Honey a Branson Mustang
4 by 6 inches Watercolor
by Linda L Martin Artist
Last winter we followed the attempts of the Alder Hill Farm Staff to capture three abandoned horses running loose on a 200plus acre abandoned subdivision near Branson, Missouri. After several attempts to catch the horses, it was discovered by accident, that the horses were not abandoned. They actually belonged to a family that basically kept these adult horses as pets, much like people keep dogs.

As it turned out the three horses were two brothers and a sister from the family’s adopted BLM mustangs. The young mare 3 years old  was the last of the offspring. Her name was Honey.

The first thing Alder Hill did was to geld the two stallion brothers, Sprit and Prancer. ( Ages 8 and 10 respectively). Their younger sister was brought in and, after a brief time in quarantine, to make sure she wasn’t contagious or had any illness, Honey was released in to Alder Hill Farm’s  herd  to grow up and just be a horse. Very shortly after her arrival at Alder Hill Farm, an appointment was made to take Honey to the Vet .  She  was to be checked for pregnancy. If the  breeding was recent then the pregnancy would be terminated because she was a full sister to  the two possible stallions. 

Honey standing behind her dominant Brother Spirit when
Alder Hill Farm Staff was called in to rescue what the community
thought were abandoned horses. It turned out
that their owners just didn't have time for the horses.
Being mustangs, the three decided to take care
of themselves.They found their way out of their rickety pasture
and into the lush grass of the abandoned development.
Photo courtesy of Alder Hill Farm Rescue.
As it turned out the pregnancy was too far along to  terminate, So  Honey will have a foal. Since there  is no certainty as to when the foal will come, the best guess is that it will be here sometime in  November. According to Leslie Maxwell, preparations are already underway to  give Honey and her new baby  a comfortable nursery.
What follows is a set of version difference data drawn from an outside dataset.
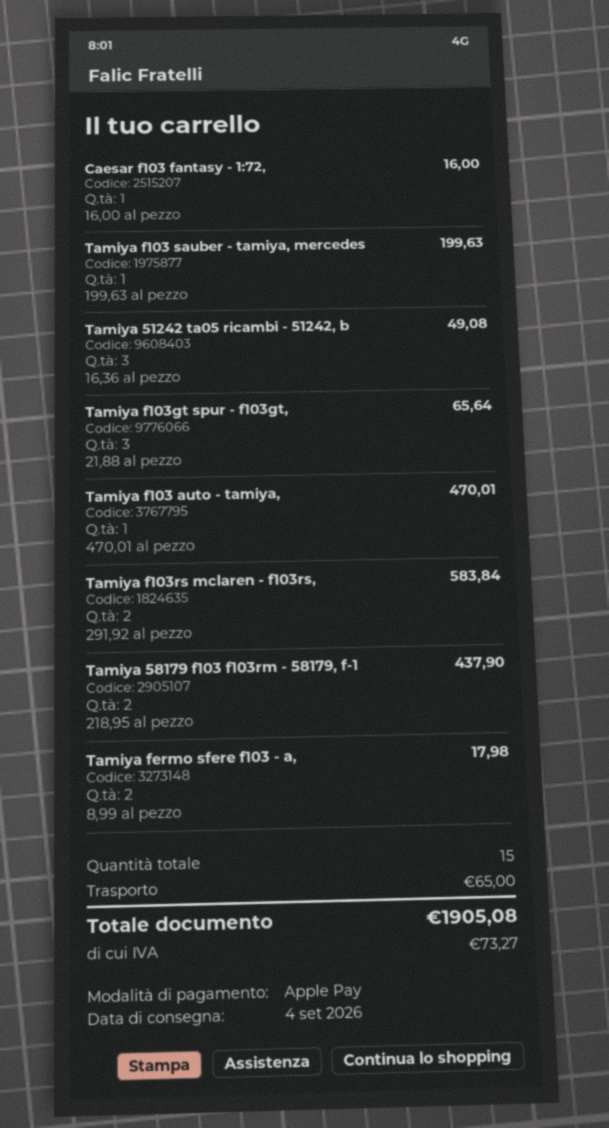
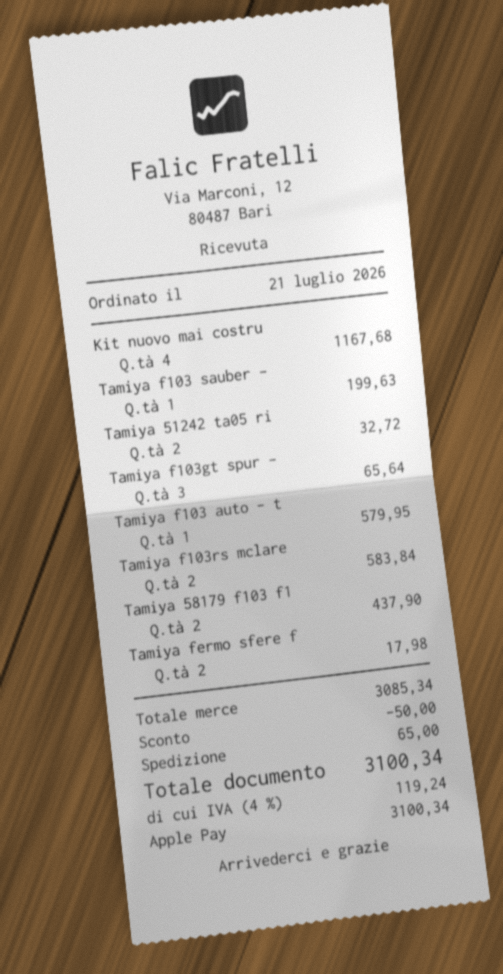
Caesar f103 fantasy - 1:72,: 1 for 16.00 -> none
Tamiya 51242 ta05 ricambi - 51242, b: 3 for 49.08 -> 2 for 32.72
Tamiya f103 auto - tamiya,: 1 for 470.01 -> 1 for 579.95
Kit nuovo mai costru: none -> 4 for 1167.68
discount: none -> 50.00
tax: 73.27 -> 119.24
total: 1905.08 -> 3100.34

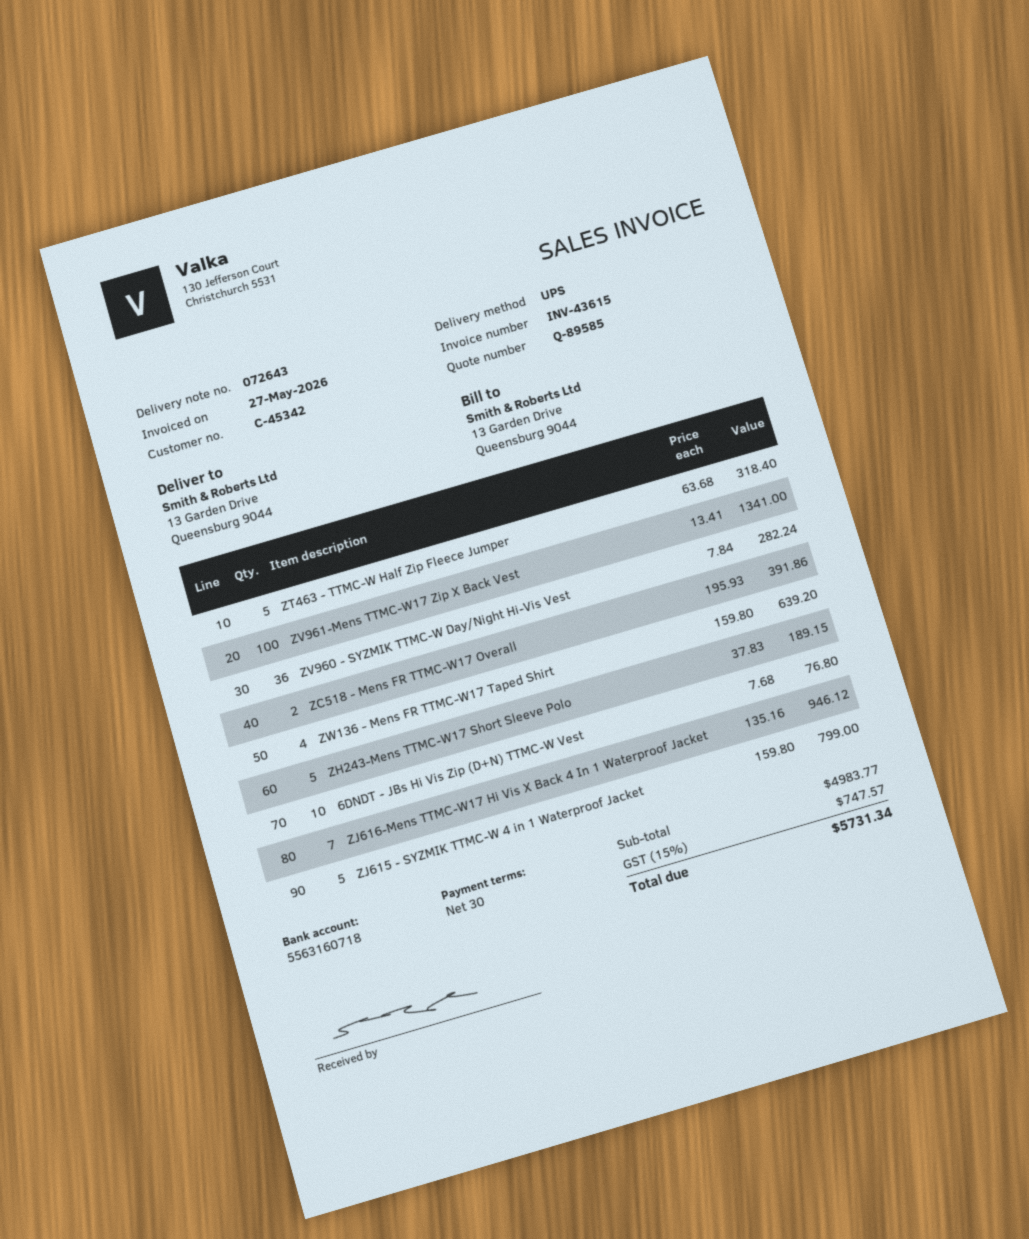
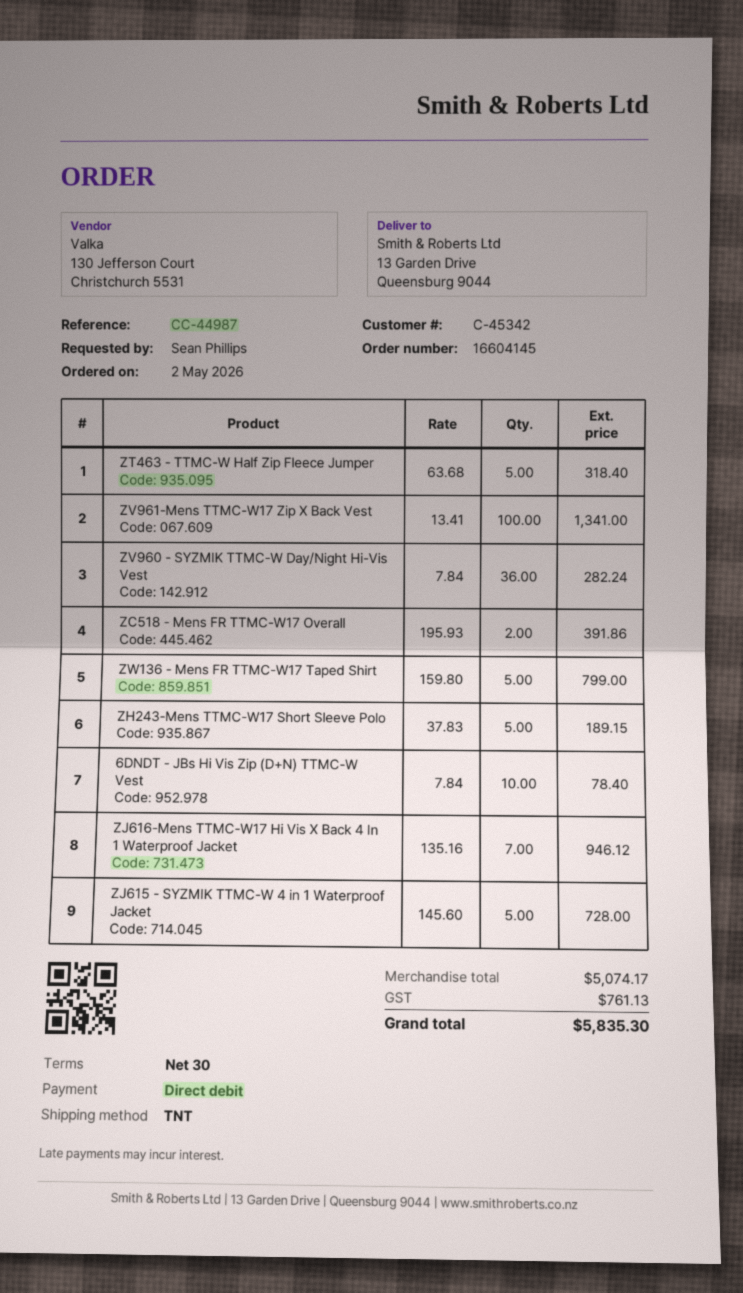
shipping method: UPS -> TNT
ZW136 - Mens FR TTMC-W17 Taped Shirt: 4 x 159.80 = 639.20 -> 5 x 159.80 = 799.00
6DNDT - JBs Hi Vis Zip (D+N) TTMC-W Vest: 10 x 7.68 = 76.80 -> 10 x 7.84 = 78.40
ZJ615 - SYZMIK TTMC-W 4 in 1 Waterproof Jacket: 5 x 159.80 = 799.00 -> 5 x 145.60 = 728.00
subtotal: 4983.77 -> 5074.17
tax: 747.57 -> 761.13
total: 5731.34 -> 5835.30

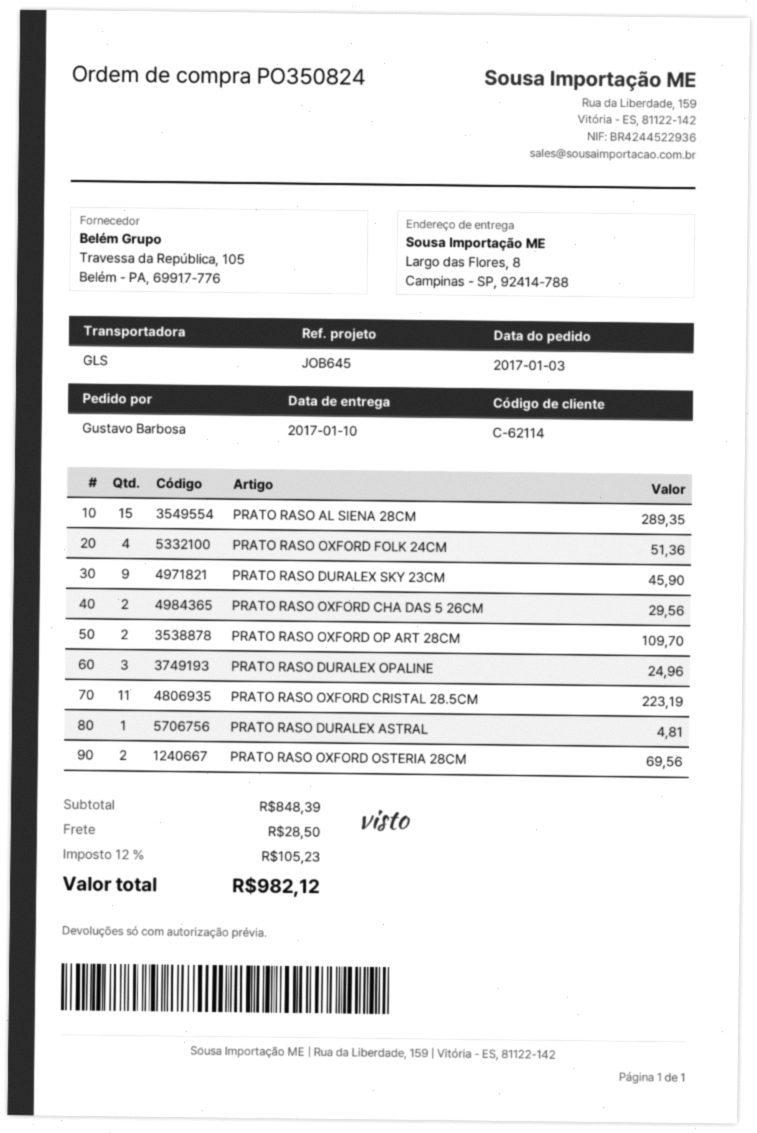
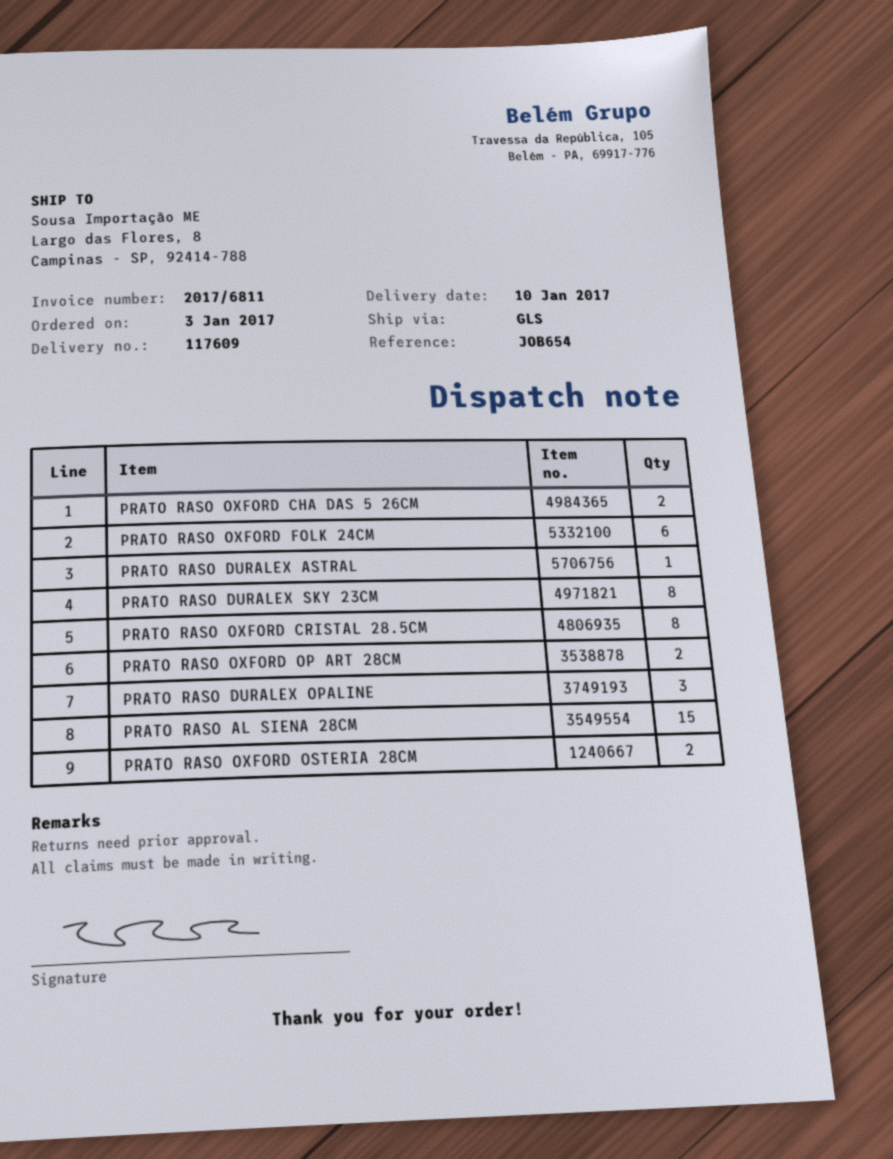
reference: JOB645 -> JOB654
PRATO RASO OXFORD FOLK 24CM: 4 -> 6
PRATO RASO DURALEX SKY 23CM: 9 -> 8
PRATO RASO OXFORD CRISTAL 28.5CM: 11 -> 8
Honey will at some point be available to adopt, but not until after her foal is born and weaned and Honey undergoes some under saddle training.  Right now Honey has very basic skills to make it safe to handle her and keep her healthy.
Because of the large number of surplus horses currently in the USA, Alder Hill Farm’s policy is to not allow breeding of the mares they adopt out and to geld all stallions to make sure they don’t breed. However, in the case of Honey and any other horse surrendered to the rescue,  the safety and well being of the horse is their first priority.
When Honey has her foal  I will paint that story too.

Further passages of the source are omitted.